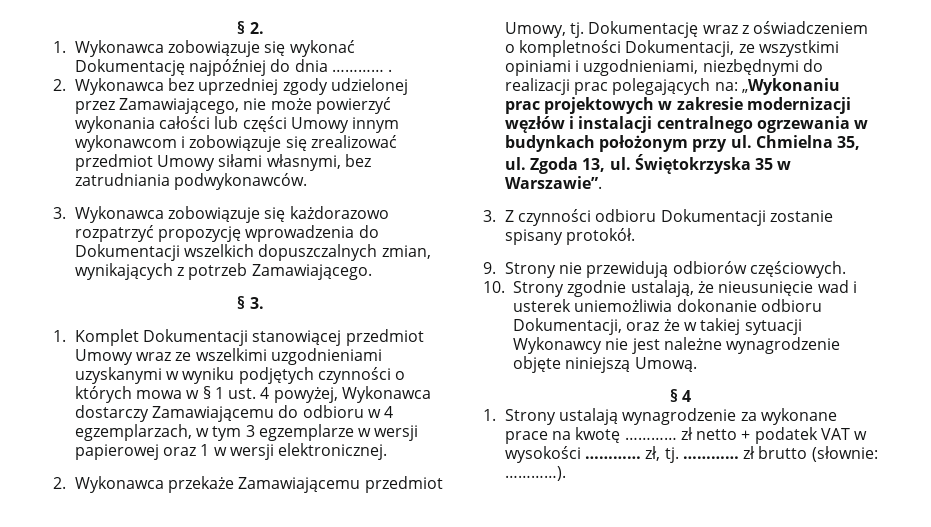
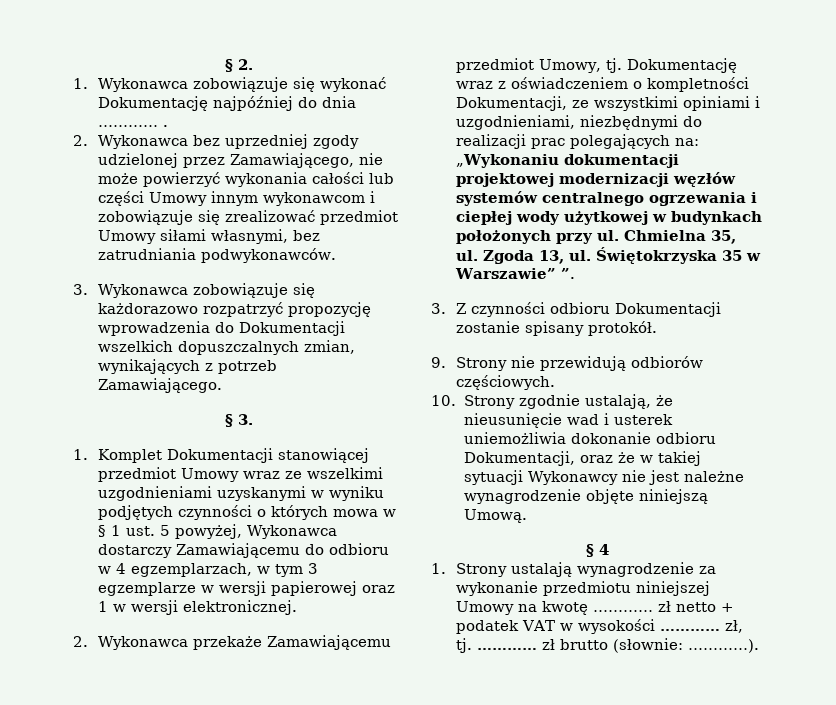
- 1. Komplet Dokumentacji stanowiącej przedmiot Umowy wraz ze wszelkimi uzgodnieniami uzyskanymi w wyniku podjętych czynności o których mowa w § 1 ust. 4 powyżej, Wykonawca dostarczy Zamawiającemu do odbioru w 4 egzemplarzach, w tym 3 egzemplarze w wersji papierowej oraz 1 w wersji elektronicznej.
+ 1. Komplet Dokumentacji stanowiącej przedmiot Umowy wraz ze wszelkimi uzgodnieniami uzyskanymi w wyniku podjętych czynności o których mowa w § 1 ust. 5 powyżej, Wykonawca dostarczy Zamawiającemu do odbioru w 4 egzemplarzach, w tym 3 egzemplarze w wersji papierowej oraz 1 w wersji elektronicznej.
- Dokumentację wraz z oświadczeniem o kompletności Dokumentacji, ze wszystkimi opiniami i uzgodnieniami, niezbędnymi do realizacji prac polegających na: „Wykonaniu prac projektowych w zakresie modernizacji węzłów i instalacji centralnego ogrzewania w budynkach położonym przy ul.
+ Dokumentację wraz z oświadczeniem o kompletności Dokumentacji, ze wszystkimi opiniami i uzgodnieniami, niezbędnymi do realizacji prac polegających na: „Wykonaniu dokumentacji projektowej modernizacji węzłów systemów centralnego ogrzewania i ciepłej wody użytkowej w budynkach położonych przy ul.
- Świętokrzyska 35 w Warszawie”.
+ Świętokrzyska 35 w Warszawie” ”.
- 1. Strony ustalają wynagrodzenie za wykonane prace na kwotę ………… zł netto + podatek VAT w wysokości ………… zł, tj.
+ 1. Strony ustalają wynagrodzenie za wykonanie przedmiotu niniejszej Umowy na kwotę ………… zł netto + podatek VAT w wysokości ………… zł, tj.

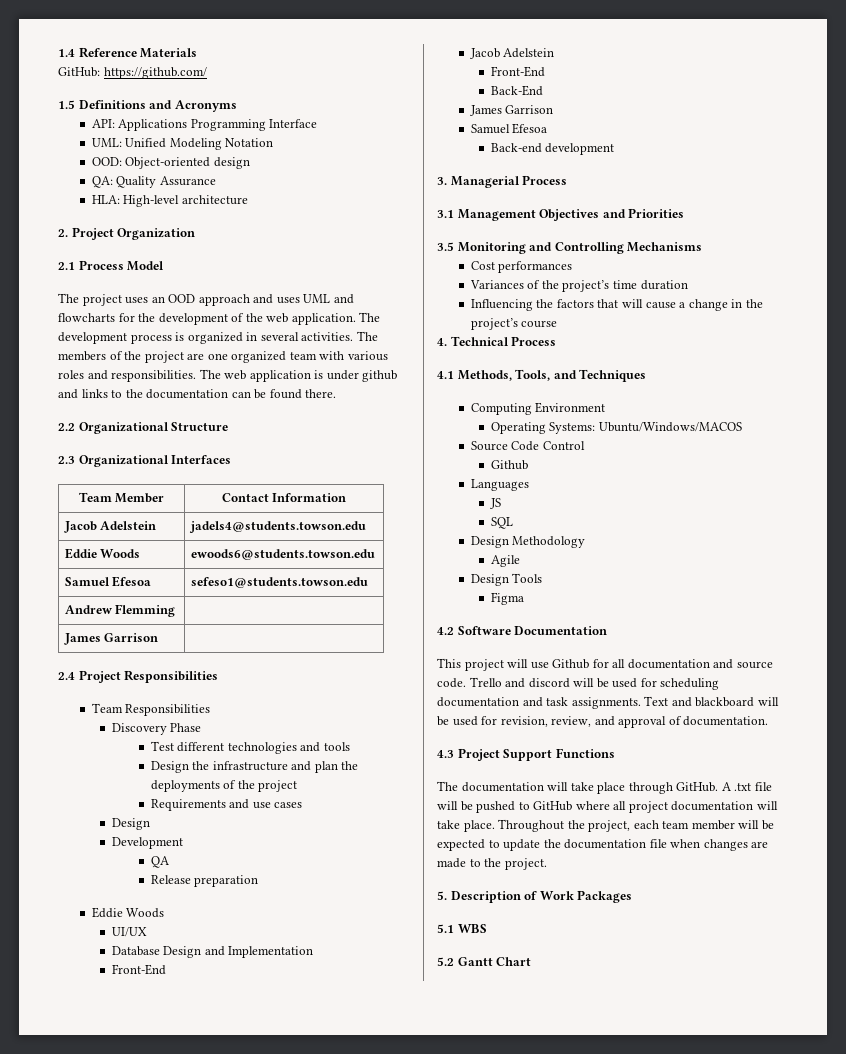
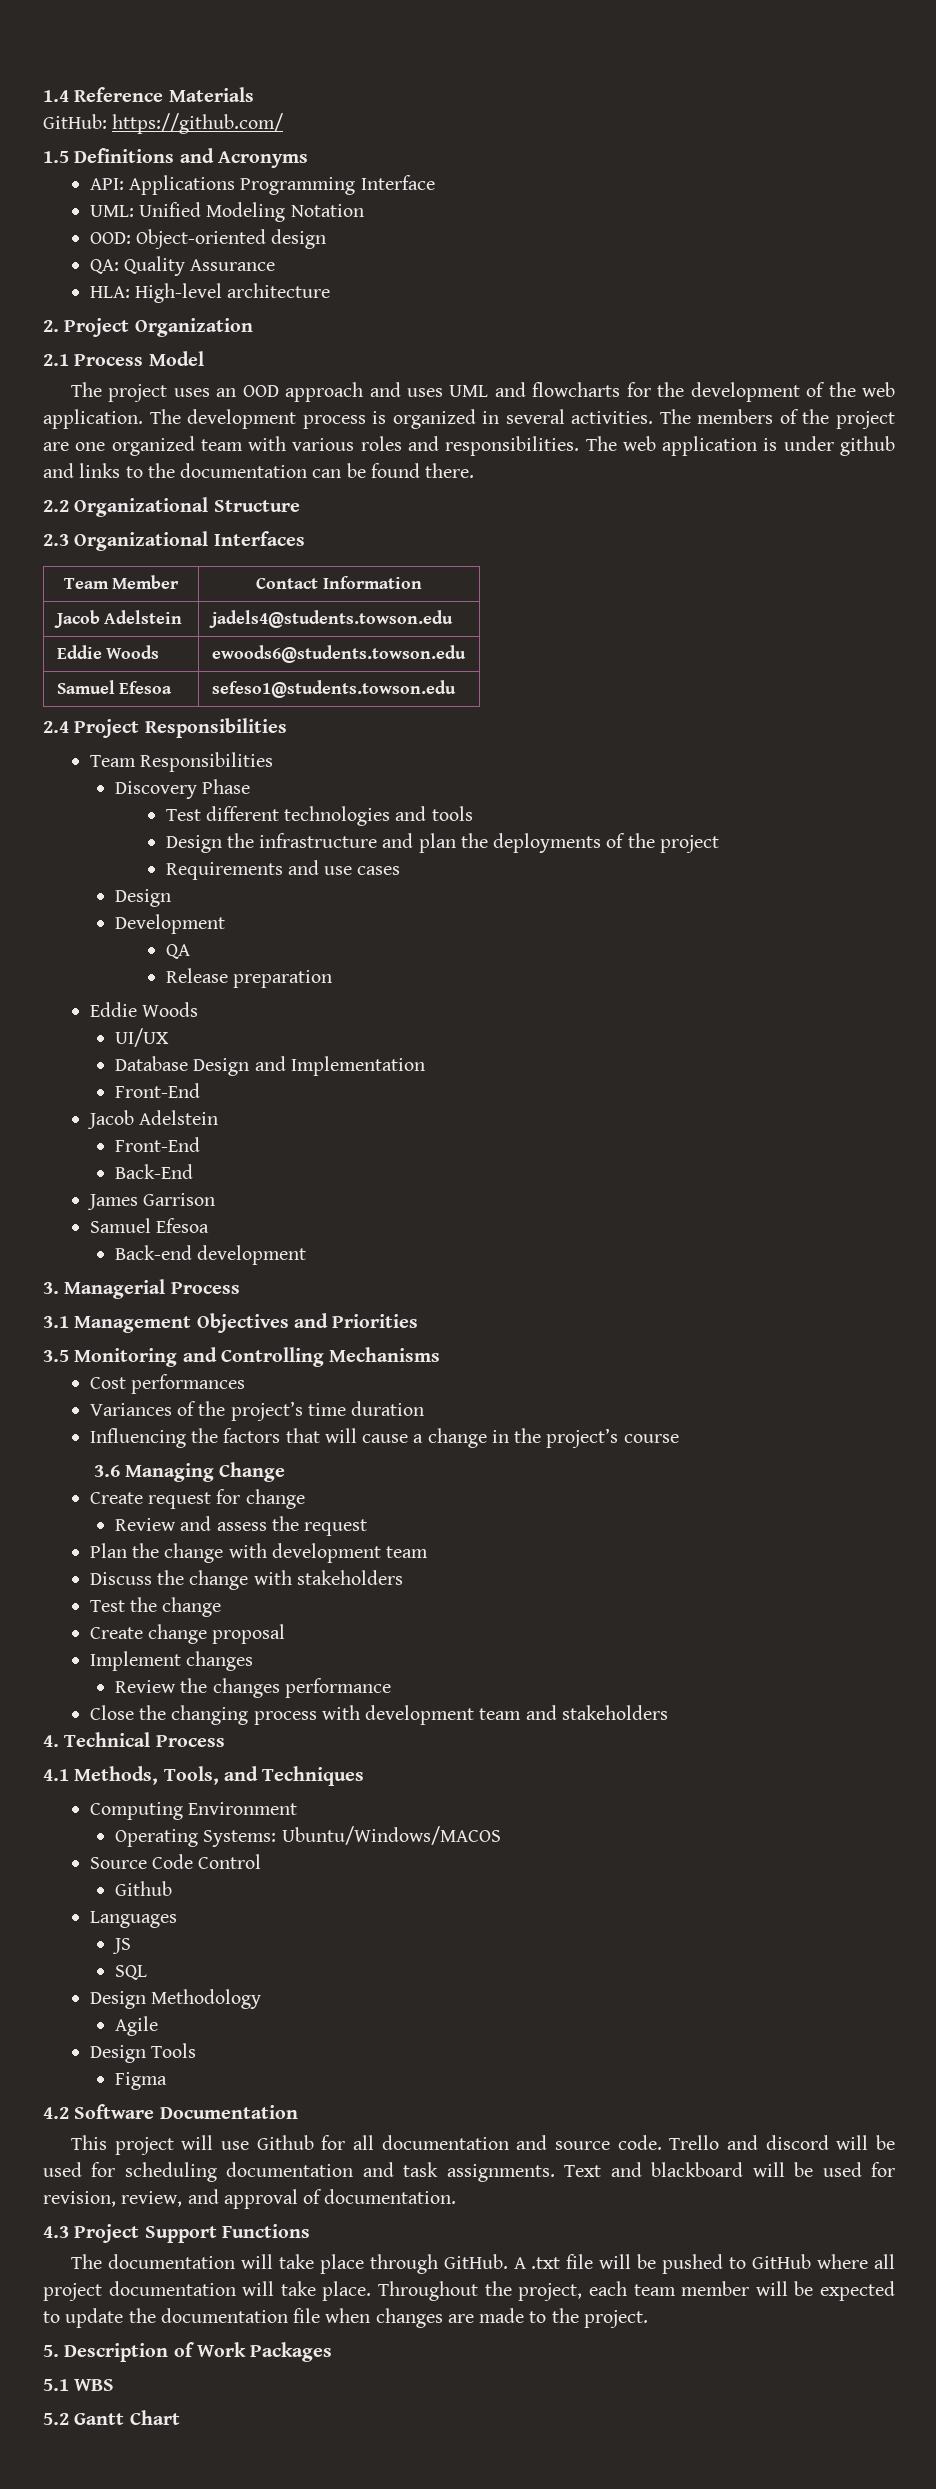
- Andrew Flemming |
- James Garrison |
+ 3.6 Managing Change
+ Create request for change
+ Review and assess the request
+ Plan the change with development team
+ Discuss the change with stakeholders
+ Test the change
+ Create change proposal
+ Implement changes
+ Review the changes performance
+ Close the changing process with development team and stakeholders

- _ACTION ITEM_
Before printing the records again, strip out the pictures; change nothing else.

- _YOUR RESPONSE_
- 1. Komplet Dokumentacji stanowiącej przedmiot Umowy wraz ze wszelkimi uzgodnieniami uzyskanymi w wyniku podjętych czynności o których mowa w § 1 ust. 4 powyżej, Wykonawca dostarczy Zamawiającemu do odbioru w 4 egzemplarzach, w tym 3 egzemplarze w wersji papierowej oraz 1 w wersji elektronicznej.
+ 1. Komplet Dokumentacji stanowiącej przedmiot Umowy wraz ze wszelkimi uzgodnieniami uzyskanymi w wyniku podjętych czynności o których mowa w § 1 ust. 5 powyżej, Wykonawca dostarczy Zamawiającemu do odbioru w 4 egzemplarzach, w tym 3 egzemplarze w wersji papierowej oraz 1 w wersji elektronicznej.
- Dokumentację wraz z oświadczeniem o kompletności Dokumentacji, ze wszystkimi opiniami i uzgodnieniami, niezbędnymi do realizacji prac polegających na: „Wykonaniu prac projektowych w zakresie modernizacji węzłów i instalacji centralnego ogrzewania w budynkach położonym przy ul.
+ Dokumentację wraz z oświadczeniem o kompletności Dokumentacji, ze wszystkimi opiniami i uzgodnieniami, niezbędnymi do realizacji prac polegających na: „Wykonaniu dokumentacji projektowej modernizacji węzłów systemów centralnego ogrzewania i ciepłej wody użytkowej w budynkach położonych przy ul.
- Świętokrzyska 35 w Warszawie”.
+ Świętokrzyska 35 w Warszawie” ”.
- 1. Strony ustalają wynagrodzenie za wykonane prace na kwotę ………… zł netto + podatek VAT w wysokości ………… zł, tj.
+ 1. Strony ustalają wynagrodzenie za wykonanie przedmiotu niniejszej Umowy na kwotę ………… zł netto + podatek VAT w wysokości ………… zł, tj.

- Andrew Flemming |
- James Garrison |
+ 3.6 Managing Change
+ Create request for change
+ Review and assess the request
+ Plan the change with development team
+ Discuss the change with stakeholders
+ Test the change
+ Create change proposal
+ Implement changes
+ Review the changes performance
+ Close the changing process with development team and stakeholders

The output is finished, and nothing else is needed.